WTVD airs select college football games from the North Carolina Tar Heels, the Duke Blue Devils and the NC State Wolfpack through ESPN College Football on ABC. As a then-CBS affiliate, WTVD aired the Wolfpack men's basketball team's upset of the Houston Cougars in the 1983 NCAA Division I Men's Basketball Championship Game.

News operation
WTVD presently broadcasts 43 hours of locally produced newscasts each week (with 6½ hours each weekday, 4½ hours on Saturdays and six hours on Sundays); in regards to the number of hours devoted to news programming, it is the highest local newscast output of any television station in the Research Triangle market. For most of the last four decades, WTVD has been a solid second in ratings across the market, behind WRAL. This is in contrast to most of its ABC stablemates (including former Capital Cities sisters WPVI-TV in Philadelphia and KFSN-TV in Fresno, California), which dominate their markets' news ratings. However, WTVD is still one of the strongest ABC stations in the country.

As with ABC's other owned-and-operated stations, WTVD features forecasts provided by AccuWeather for the weather segments of its newscasts. It operates its own weather radar, called "First Alert Doppler XP", at its transmitter site in Auburn. In addition to its main studios, the station operates bureaus in Fayetteville on Green Street and Raleigh on Fayetteville Street. WTVD has a fleet of regular news vans and trucks as well as a yellow Toyota FJ Cruiser which carries the name "Breaking News One". WTVD also has a helicopter for newsgathering, which it refers to as "Chopper 11 HD". WTVD has also began to implement a drone for newsgathering, which it dubs as "Drone 11"..

Principal anchor Larry Stogner began working with station in 1976, and served as weeknight anchor from 1982 to 2015. On January 23, he announced his retirement after being diagnosed with amyotrophic lateral sclerosis; ultimately passing away on October 3, 2016. His co-anchor for much of the 1980s and 1990s, Miriam Thomas, abruptly left WTVD after nineteen years in November 2001. Notable former members of WTVD's news staff include musicians John Tesh and John D. Loudermilk, as well as former Good Morning America co-host David Hartman, ESPN personality Stuart Scott, and Nightline host Byron Pitts.

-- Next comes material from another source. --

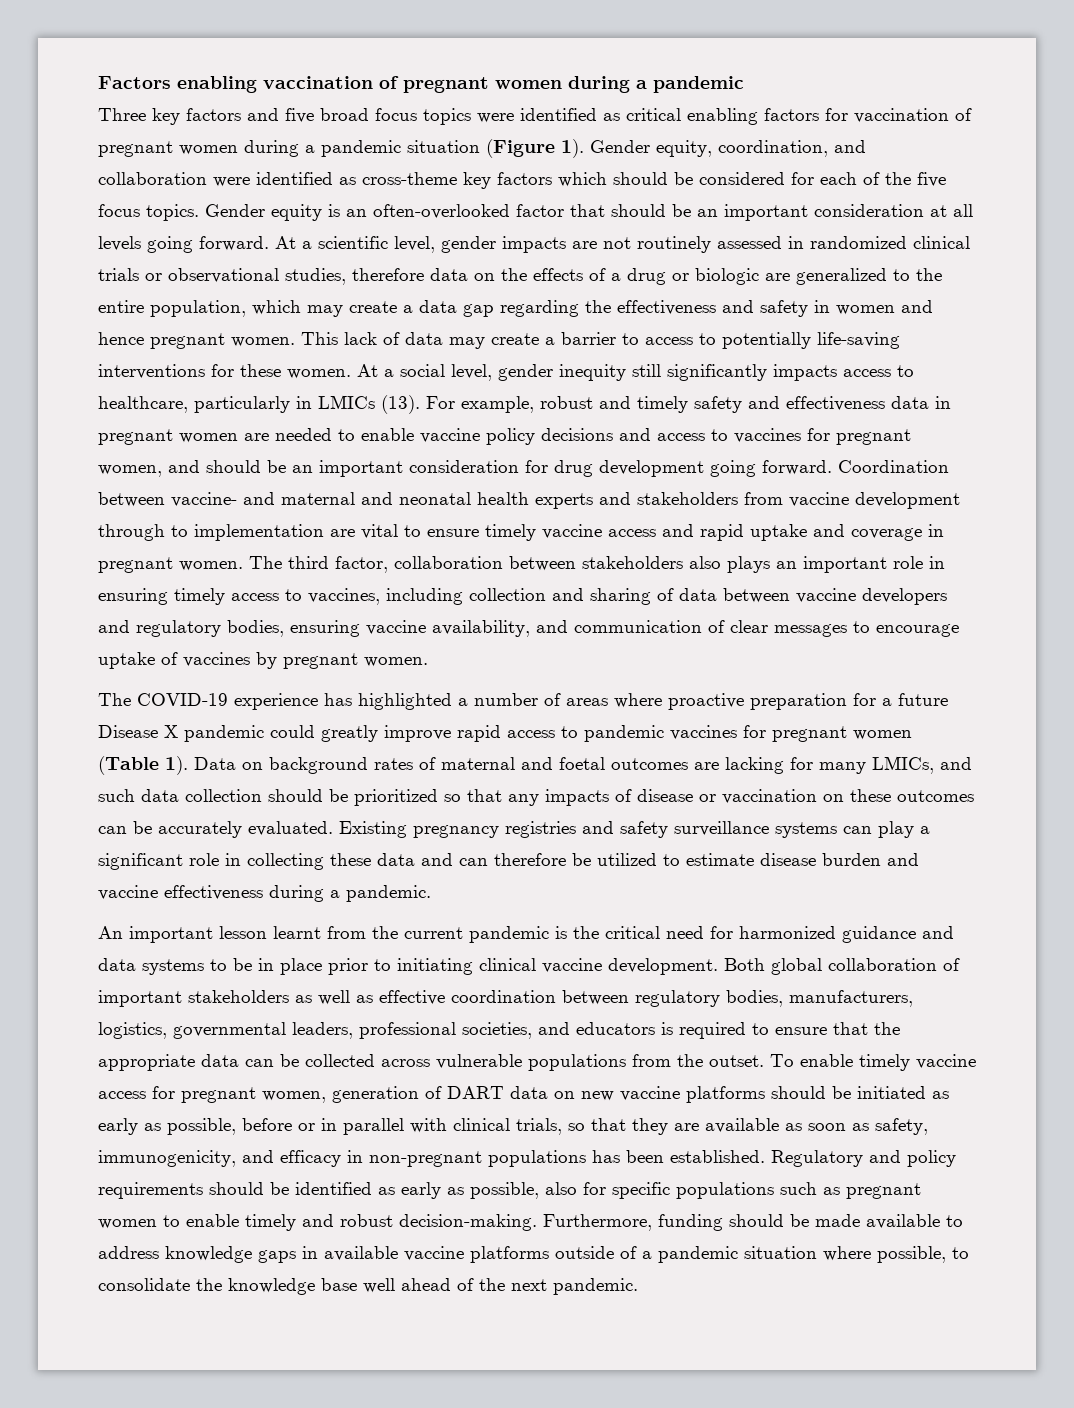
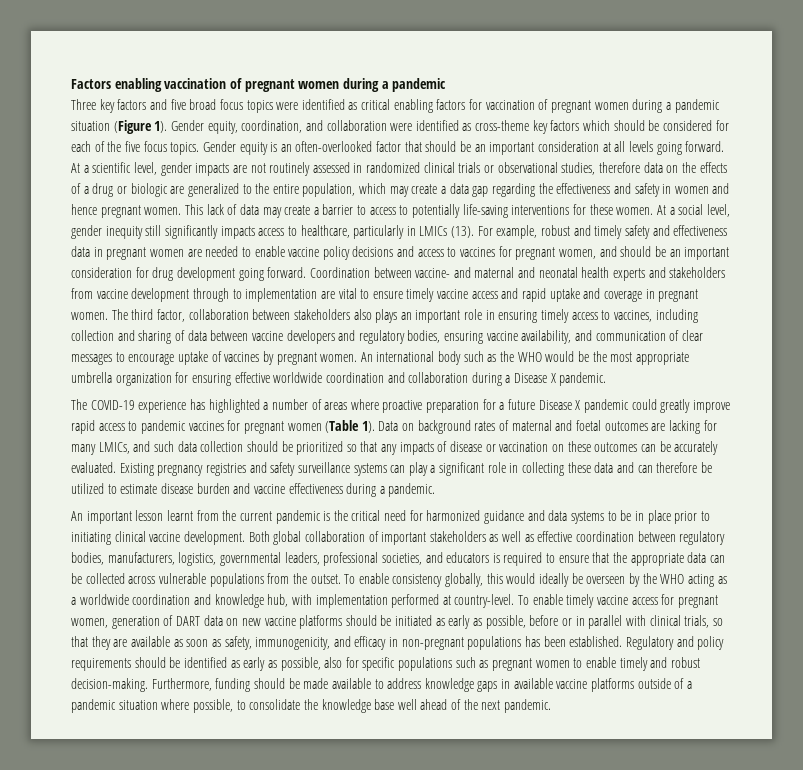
+ An international body such as the WHO would be the most appropriate umbrella organization for ensuring effective worldwide coordination and collaboration during a Disease X pandemic.
- To enable timely vaccine access for pregnant women, generation of DART data on new vaccine platforms should be initiated as early as possible, before or in parallel with clinical trials, so that they are available as soon as safety, immunogenicity, and efficacy in non-pregnant populations has been established.
+ To enable consistency globally, this would ideally be overseen by the WHO acting as a worldwide coordination and knowledge hub, with implementation performed at country-level. To enable timely vaccine access for pregnant women, generation of DART data on new vaccine platforms should be initiated as early as possible, before or in parallel with clinical trials, so that they are available as soon as safety, immunogenicity, and efficacy in non-pregnant populations has been established.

From 1973 to 1984, WTVD used the Eyewitness News brand for its newscasts, though its format was very similar to the Action News format pioneered by sister station WPVI-TV in Philadelphia. The arrangement was similar to those used at WKBW-TV in Buffalo, New York and KFSN-TV. For a time, all three stations used the same theme song, "Move Closer to Your World," and a nearly identical opening sequence. WRAL was also using the Action News brand during that time period. It called its newscasts simply WTVD 11 News from 1984 to 1993. WTVD called itself NewsChannel 11 from 1993 to 2000, when it changed back to Eyewitness News. WTVD was among the last stations to use the Cool Hand Luke Tar Sequence theme in its broadcasts (which was also used on WRAL for a period in the 1970s). However, the station debuted the theme soon after the Capital Cities/ABC merger and retired it in 1993. Like sister stations WABC, KABC, and KGO-TV, the theme was used only in the opens.

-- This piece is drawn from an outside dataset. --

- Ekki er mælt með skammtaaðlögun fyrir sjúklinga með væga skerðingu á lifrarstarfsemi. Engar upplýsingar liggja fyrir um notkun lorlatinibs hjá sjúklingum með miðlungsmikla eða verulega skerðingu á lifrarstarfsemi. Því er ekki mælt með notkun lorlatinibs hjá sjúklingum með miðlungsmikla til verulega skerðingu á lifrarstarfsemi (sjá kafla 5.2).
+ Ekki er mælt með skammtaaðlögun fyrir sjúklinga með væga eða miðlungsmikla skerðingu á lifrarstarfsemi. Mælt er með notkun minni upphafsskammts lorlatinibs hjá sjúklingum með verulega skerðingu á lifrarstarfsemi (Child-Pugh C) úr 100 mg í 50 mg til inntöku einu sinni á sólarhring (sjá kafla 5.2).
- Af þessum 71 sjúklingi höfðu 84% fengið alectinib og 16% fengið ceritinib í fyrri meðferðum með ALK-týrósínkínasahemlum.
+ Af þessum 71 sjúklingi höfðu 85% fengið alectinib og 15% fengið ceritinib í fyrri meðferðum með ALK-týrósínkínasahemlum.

On June 26, 2006, WTVD debuted a new primetime newscast for WB (now CW) affiliate WLFL (channel 22) entitled Eyewitness News at 10 on WB 22. This happened after WLFL's owner, Sinclair Broadcast Group, ended the controversial News Central format on its stations and shut down WLFL's established in-house news department. This newscast ran directly against the WRAL-produced 10 p.m. newscast on WRAZ (channel 50). On September 17, concurrent with WLFL's affiliation switch to The CW, the newscast changed its name to reflect its new affiliation. On April 21, 2008, WTVD became the second television station in the Triangle behind WRAL and the eighth ABC-owned station to begin broadcasting its local newscasts in high definition. The primetime news on WLFL was included in the upgrade. WTVD debuted an hour-long 4 p.m. newscast on May 26, 2011 to fill the void left by The Oprah Winfrey Show, whose long run in that time slot came to an end a day earlier.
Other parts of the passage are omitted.